Please write simple code that will generate predictions for the list of custom sentences, for example:
```
texts = ['Fiery 14-vehicle crash on Highway 400 kills 3',
         'I have a crush on Monica']
```
the output should look like this:

```
1.000 -> Fiery 14-vehicle crash on Highway 400 kills 3
0.000 -> I have a crush on Monica

```


Hits:
- The example texts should be processed in the similar way as we processed training data
    - Use to `keras.preprocessing.sequence` with `sequence_len` parameter filled to  pad encoded data to desired length:
```
keras.preprocessing.sequence.pad_sequences(sequences=..., sequence_len=desired_len)
``` 

- Use `model.predict()` method to generate predictions for the data 
- The `EarlyStopping` callback can be used to stop training when the validation score stops increasing:

```
from tensorflow.python.keras.callbacks import EarlyStopping

early_stopping = EarlyStopping(monitor='val_acc', mode='max')
model.fit(x=..., y=..., epochs=100, callbacks=[early_stopping])
```
  Another option is to reduce the decrease the number of epochs to have the best model trained in the last epoch.

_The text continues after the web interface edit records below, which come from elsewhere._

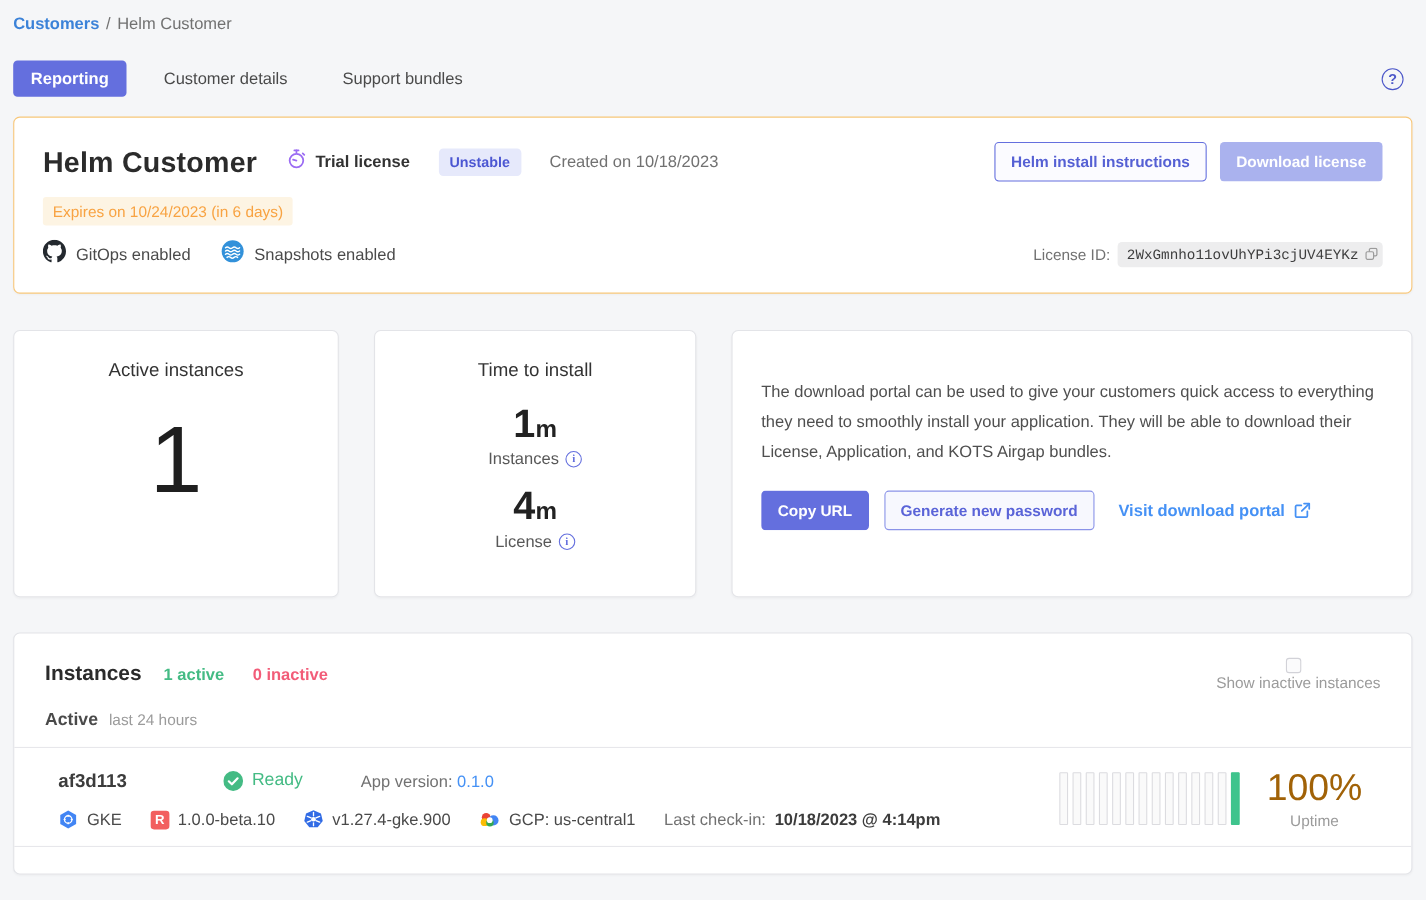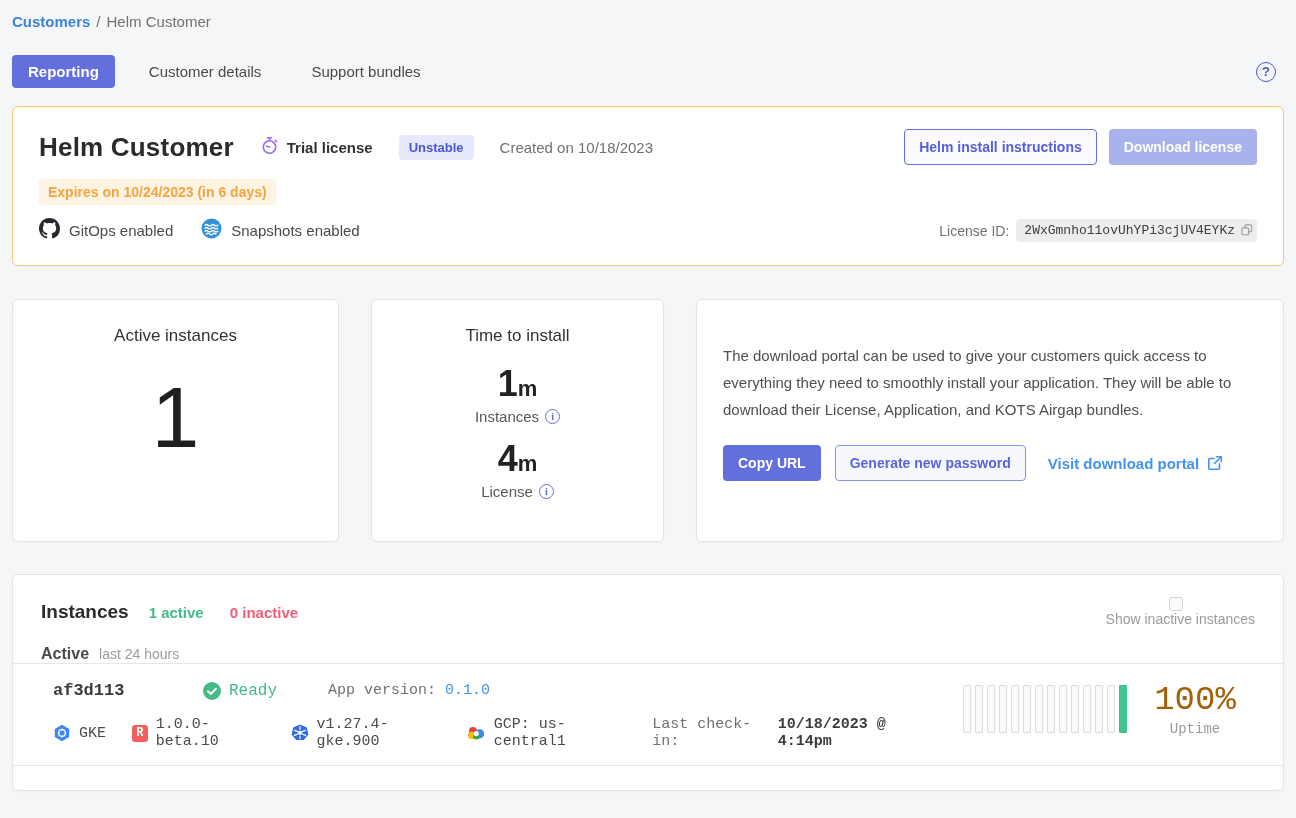--- a/index.html
+++ b/index.html
@@ -41,7 +41,7 @@
   .btn-outline { background:#fbfbff; border-color:#646fde; color:#5560d4; }
   .btn-disabled { background:#aab2ee; color:#fff; margin-left:12px; cursor:default; }
   .expires-pill { display:inline-block; margin-top:14px; background:#fdf4e3; color:#f8a342;
-    font-size:14px; font-weight:700; padding:5px 9px; border-radius:3px; }
+    font-size:14px; font-weight:400; padding:5px 9px; border-radius:3px; }
   .hrow3 { display:flex; align-items:center; margin-top:13px; }
   .feature { display:flex; align-items:center; margin-right:28px; }
   .feature span.lbl { font-size:15px; color:#4a4a4a; margin-left:9px; }

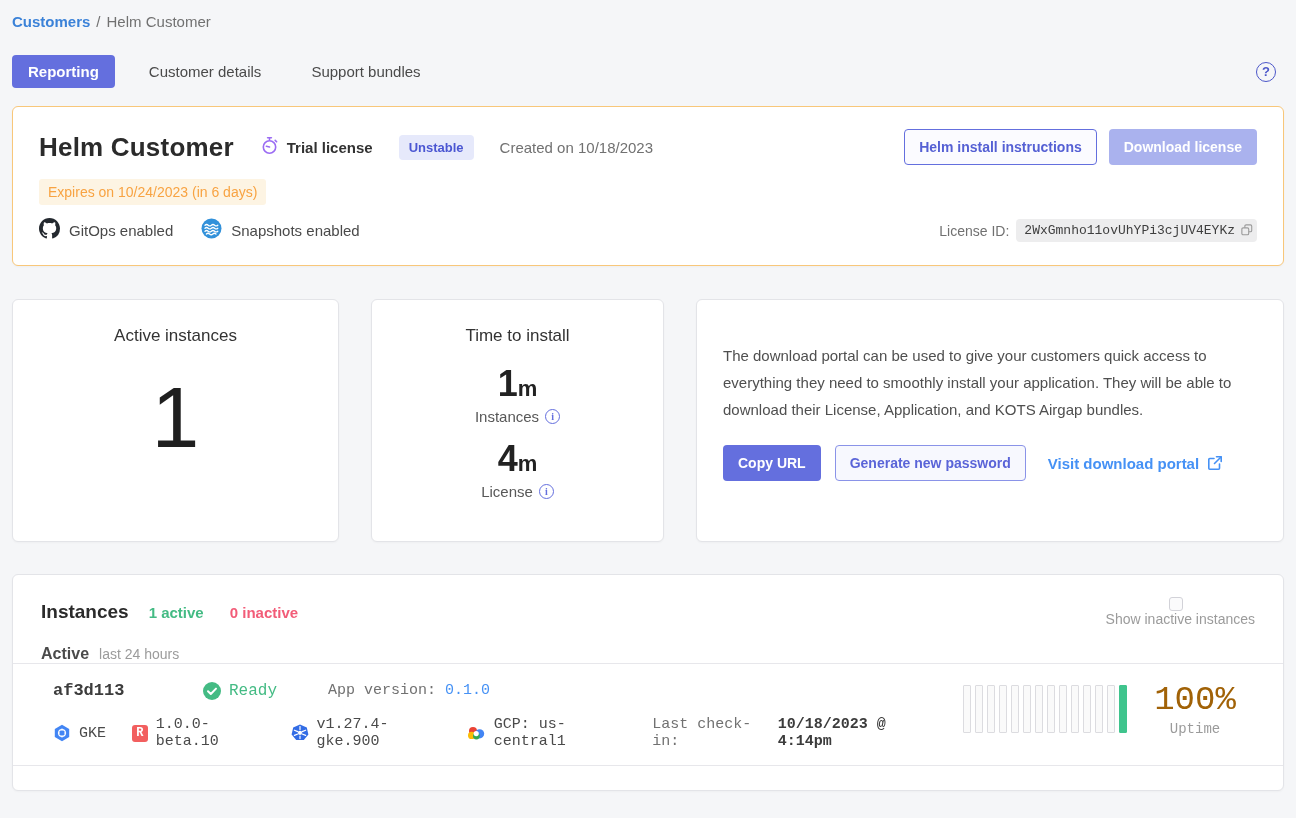--- a/index.html
+++ b/index.html
@@ -53,7 +53,7 @@
   
   .stats-row { display:flex; margin-top:33px; gap:32px; }
   .stat-card { height:243px; display:flex; flex-direction:column; align-items:center; }
-  .stat-card.ai { width:327px; }
+  .stat-card.ai { width:296px; }
   .stat-card.tti { width:293px; }
   .stat-title { font-size:17px; color:#333; margin-top:26px; }
   .big-number { font-size:86px; color:#1f1f1f; margin-top:28px; line-height:1; font-weight:400; }

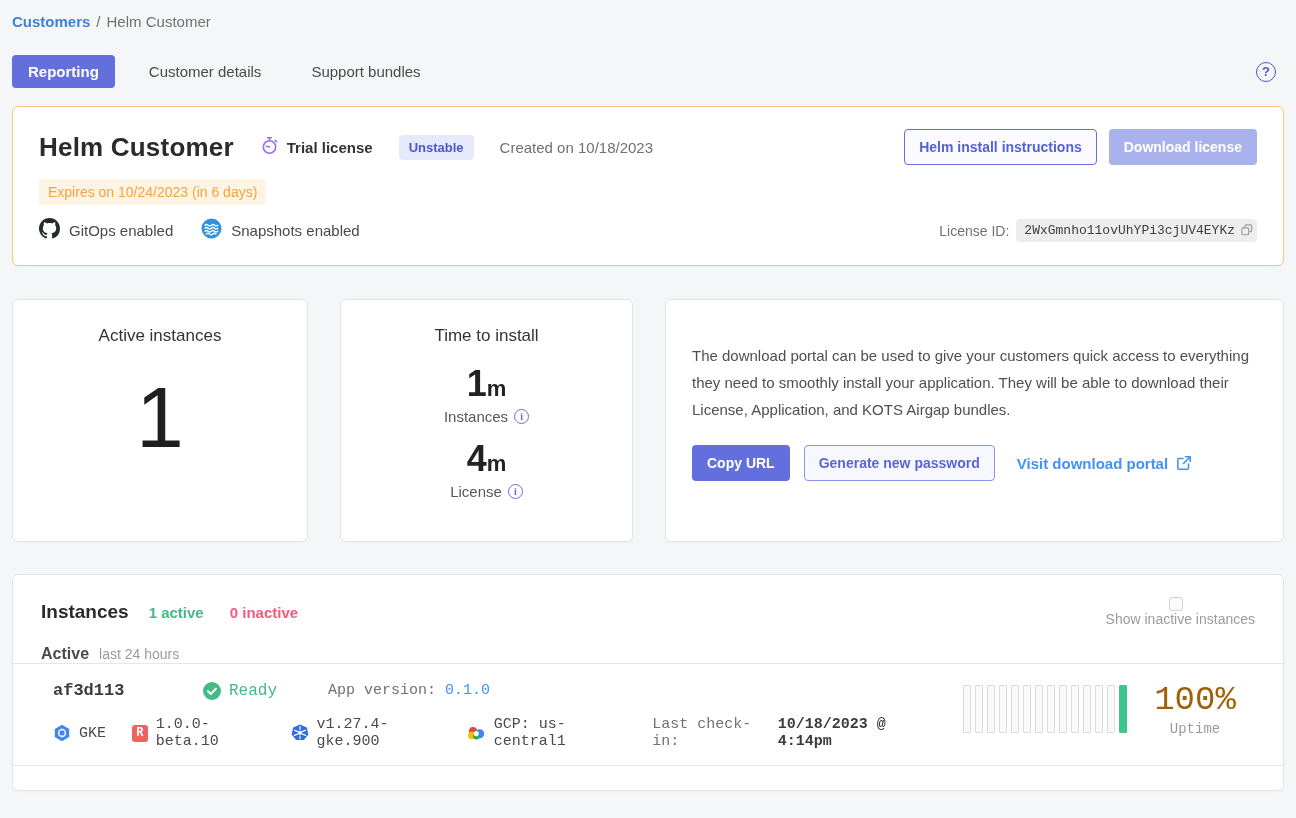--- a/index.html
+++ b/index.html
@@ -87,8 +87,8 @@
   .inst-sub { display:flex; align-items:baseline; margin-top:18px; }
   .inst-sub .active-lbl { font-size:16px; font-weight:700; color:#4a4a4a; }
   .inst-sub .range-lbl { font-size:14px; color:#9b9b9b; margin-left:10px; }
-  .inst-row { border-top:1px solid #e7e7eb; border-bottom:1px solid #e7e7eb;
-    padding:17px 28px 15px 40px; display:flex; align-items:flex-start;font-family:Liberation Mono, monospace; }
+  .inst-row { margin-top:15px; border-top:1px solid #e7e7eb; border-bottom:1px solid #e7e7eb;
+    padding:17px 28px 15px 40px; display:flex; align-items:flex-end; }
   .inst-left { flex:1; }
   .iline1 { display:flex; align-items:center; }
   .inst-id { font-size:17px; font-weight:700; color:#3c3c3c; width:150px; }

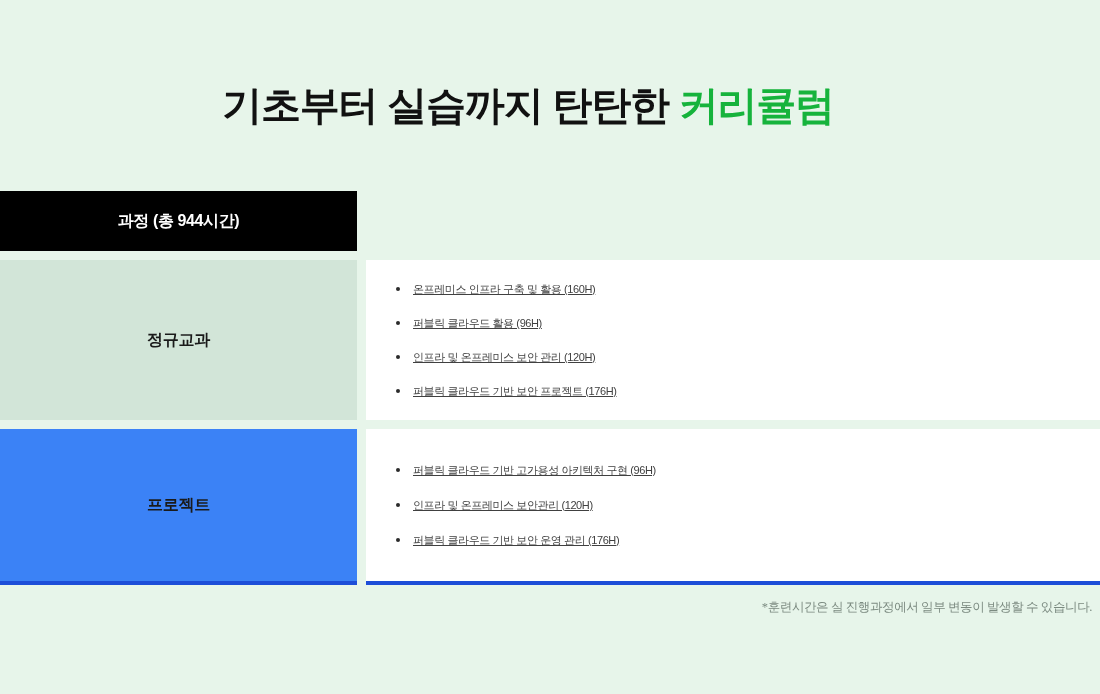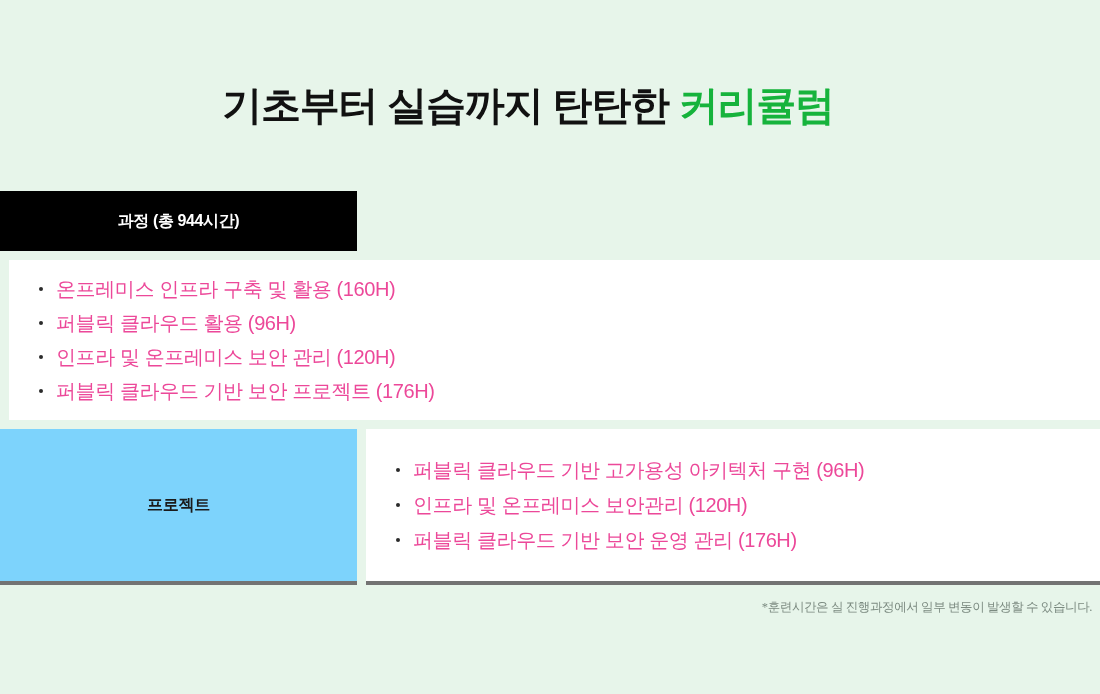--- a/index.html
+++ b/index.html
@@ -136,11 +136,12 @@
   .bullet-item {
     position: relative;
     padding-left: 17px;
-    font-size: 20px;
+    font-size: 11px;
     line-height: 34px;
-    color: #ec4899;
+    color: #404040;
     letter-spacing: -0.4px;
     white-space: nowrap;
+    text-decoration: underline;
   }
   .bullet-item::before {
     content: "";

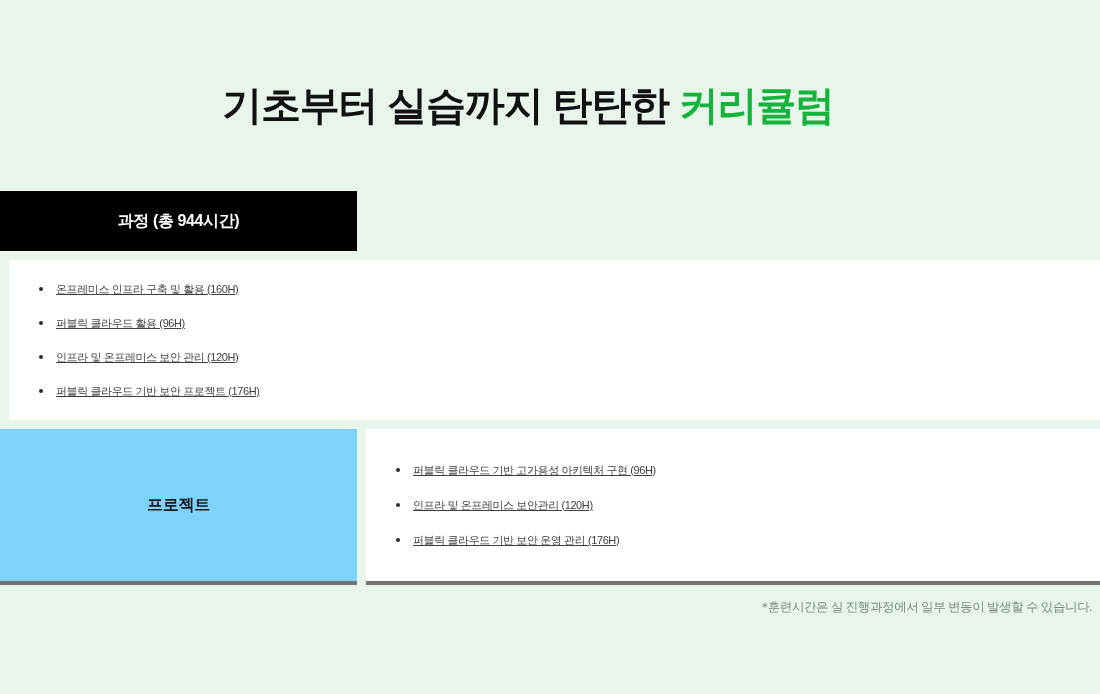--- a/index.html
+++ b/index.html
@@ -191,6 +191,9 @@
   <div class="row-spacer"></div>
 
   <div class="table-row body-row row-regular">
+    <div class="col-left">
+      <span class="row-label">정규교과</span>
+    </div>
     <div class="col-gap"></div>
     <div class="col-right">
       <ul class="bullet-list">

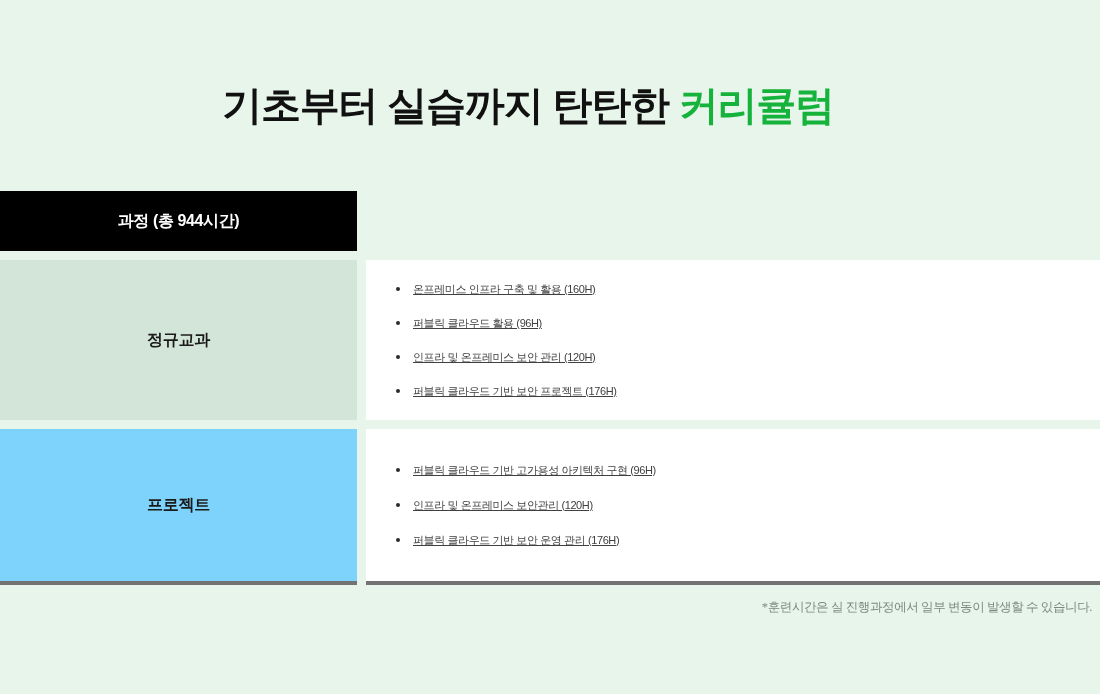--- a/index.html
+++ b/index.html
@@ -112,7 +112,7 @@
   }
   .row-project .col-left,
   .row-project .col-right {
-    border-bottom: 4px solid #737373;
+    border-bottom: 4px solid #1d4ed8;
   }
   .row-project .col-left {
     height: 156px;

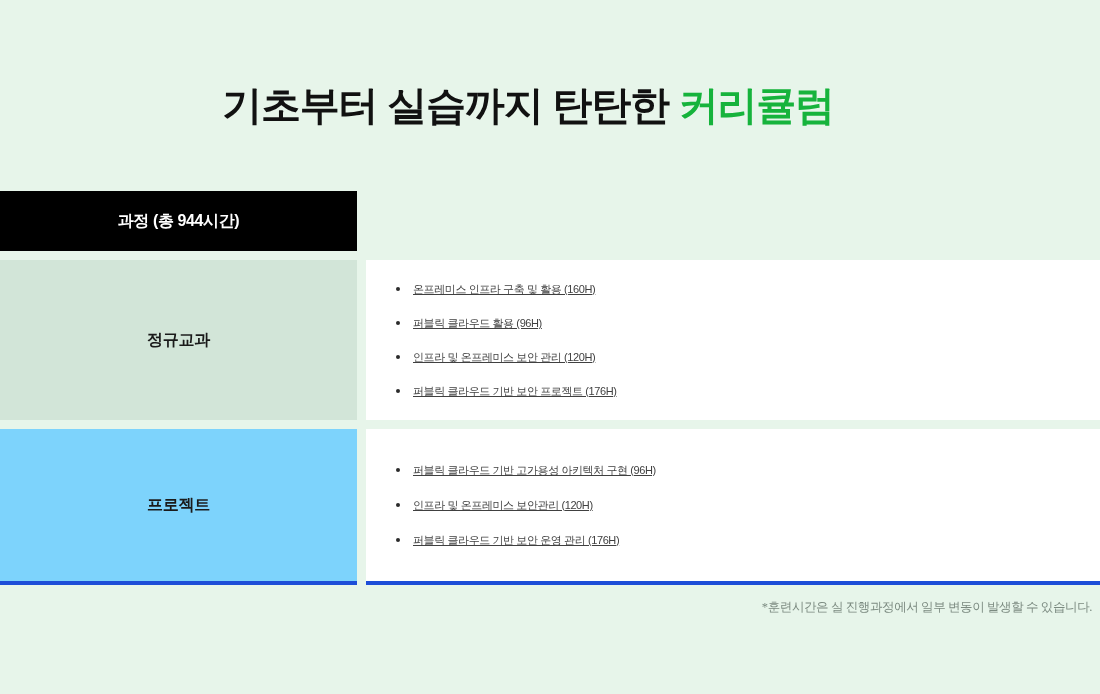--- a/index.html
+++ b/index.html
@@ -108,7 +108,7 @@
     background: #d2e5d8;
   }
   .row-project .col-left {
-    background: #7dd3fc;
+    background: #3b82f6;
   }
   .row-project .col-left,
   .row-project .col-right {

## Excercise 4: Display misclassified examples for error analysis

Manual inspection of misclassified examples (error analysis) is a good way to get insight about the model behaviour and source of ideas for possible improvements. Using the code from previous excercise, try to display misclassified examples from validation data and see whether you see any patterns in the errors that the network is doing. Assume that `Disasterous` label is chosen when the prediction is > 0.5, otherwise the tweet is treated as `Casual`.